In the records, find every line with the word "date" and copy it out.

___ Records for the exercise ___

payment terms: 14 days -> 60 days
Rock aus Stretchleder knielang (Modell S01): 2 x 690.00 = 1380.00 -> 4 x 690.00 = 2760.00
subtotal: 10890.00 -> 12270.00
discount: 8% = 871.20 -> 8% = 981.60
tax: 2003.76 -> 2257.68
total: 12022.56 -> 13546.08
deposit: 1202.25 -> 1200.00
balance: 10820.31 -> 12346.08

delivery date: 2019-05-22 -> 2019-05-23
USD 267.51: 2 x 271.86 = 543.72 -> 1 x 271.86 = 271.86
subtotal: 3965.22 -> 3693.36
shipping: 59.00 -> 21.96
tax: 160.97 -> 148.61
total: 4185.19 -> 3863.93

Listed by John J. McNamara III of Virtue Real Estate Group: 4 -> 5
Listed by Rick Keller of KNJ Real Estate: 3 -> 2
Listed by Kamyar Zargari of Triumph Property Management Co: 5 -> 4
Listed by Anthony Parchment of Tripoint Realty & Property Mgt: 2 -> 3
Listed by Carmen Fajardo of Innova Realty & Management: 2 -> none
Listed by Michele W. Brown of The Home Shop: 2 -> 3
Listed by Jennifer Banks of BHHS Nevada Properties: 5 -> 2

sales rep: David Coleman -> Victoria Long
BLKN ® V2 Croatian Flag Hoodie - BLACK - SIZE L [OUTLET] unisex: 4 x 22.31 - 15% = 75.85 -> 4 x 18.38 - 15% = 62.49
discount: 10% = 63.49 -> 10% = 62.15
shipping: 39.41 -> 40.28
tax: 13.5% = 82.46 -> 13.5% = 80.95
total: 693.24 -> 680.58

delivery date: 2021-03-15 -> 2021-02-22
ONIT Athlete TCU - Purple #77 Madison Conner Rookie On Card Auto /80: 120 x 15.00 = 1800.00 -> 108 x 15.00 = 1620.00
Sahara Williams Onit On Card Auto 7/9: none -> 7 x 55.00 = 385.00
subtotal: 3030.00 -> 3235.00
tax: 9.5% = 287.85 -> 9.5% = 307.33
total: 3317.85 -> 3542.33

___

▶ _Answer for this exercise_
delivery date: 2019-05-22 -> 2019-05-23
delivery date: 2021-03-15 -> 2021-02-22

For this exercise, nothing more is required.